La société [4] succombant, elle est condamné aux dépens de la procédure d'appel en application de l'article 696 du code de procédure civile.

Il paraît équitable de laisser à chacune des parties la charge de ses frais irrépétibles

pour la procédure d'appel.

PAR CES MOTIFS

LA COUR,

CONFIRME le jugement sauf en ce qu'il a dit que l'action portant sur la requalification

du contrat de travail de M. [V] était prescrite et en ce qu'il a retenu que le licenciement était fondé sur une faute grave.

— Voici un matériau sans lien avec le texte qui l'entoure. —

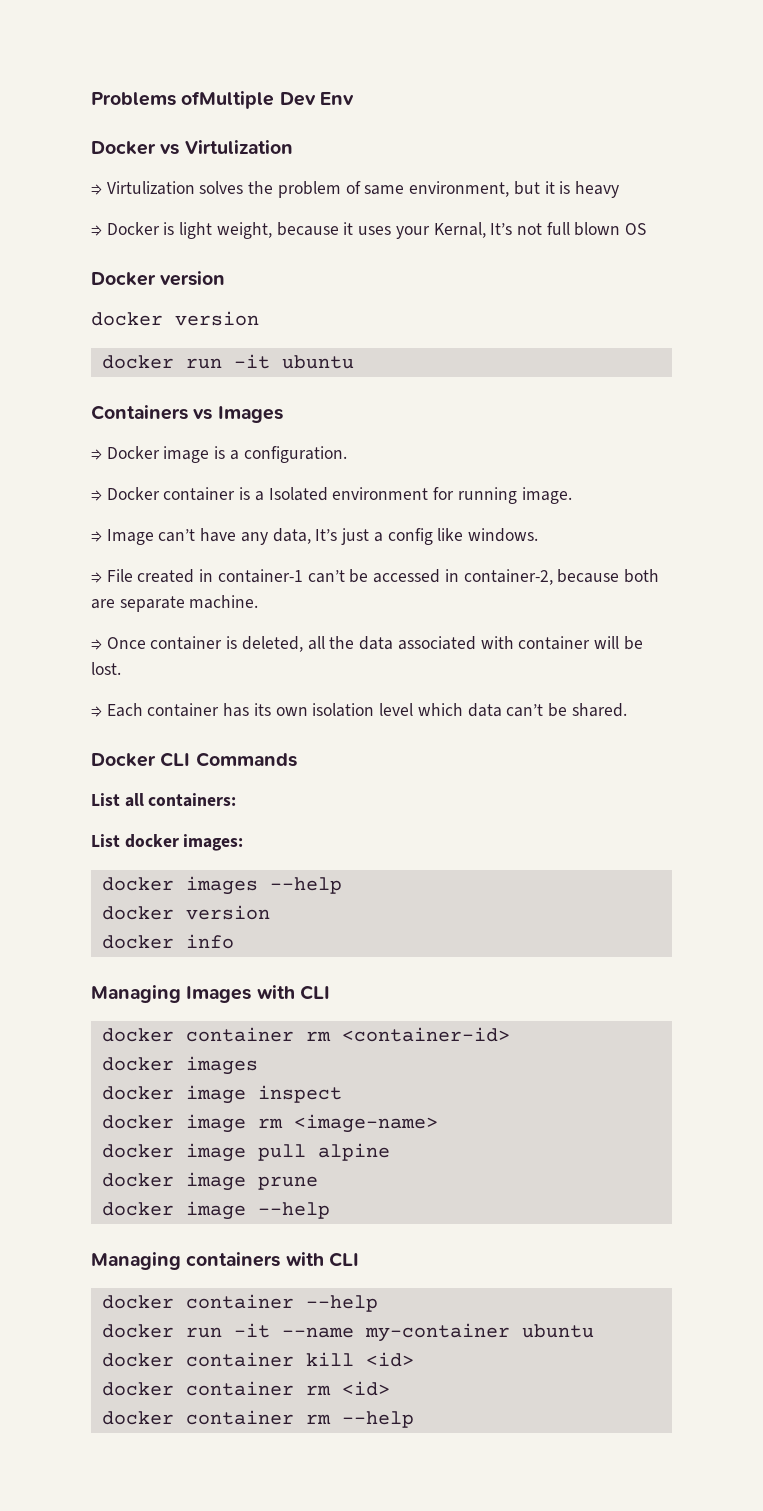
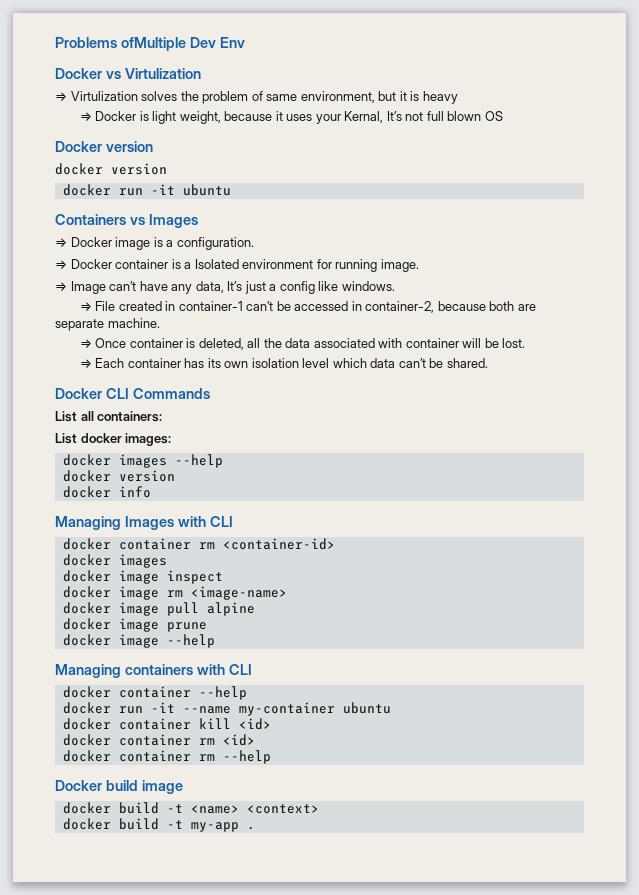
+ Docker build image
+ docker build -t <name> <context>
+ docker build -t my-app .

Statuant à nouveau sur les chefs infirmés, dans les limites de l'appel, et y ajoutant,

DIT que la demande nouvelle en paiement de dommages-intérêts pour manquement

de l'employeur à son obligation d'exécuter de bonne foi le contrat de travail est recevable.

DIT que le licenciement prononcé pour faute grave est fondé sur une cause réelle

et sérieuse.

CONDAMNE la société [3] à payer à M. [V] les sommes de:

- 401,20 euros à titre d'indemnité compensatrice de préavis;

- 40,12 euros au titre des congés payés afférents;

- 370 euros à titre d'indemnité légale de licenciement.

DIT que les intérêts au taux légal courent à compter de la réception par l'employeur

de la convocation à comparaître devant le bureau de conciliation du conseil

de prud'hommes pour les créances salariales échues à cette date et à compter

de leur exigibilité pour les créances salariales dues postérieurement.

DIT que les créances à caractère indemnitaire portent intérêts au taux légal à compter

du jugement pour celles confirmées et à compter du présent arrêt pour les autres.

LAISSE à chacune des parties la charge de ses frais irrépétibles.

DÉBOUTE les parties du surplus de leurs demandes.

CONDAMNE la société [4] aux dépens de la procédure d'appel.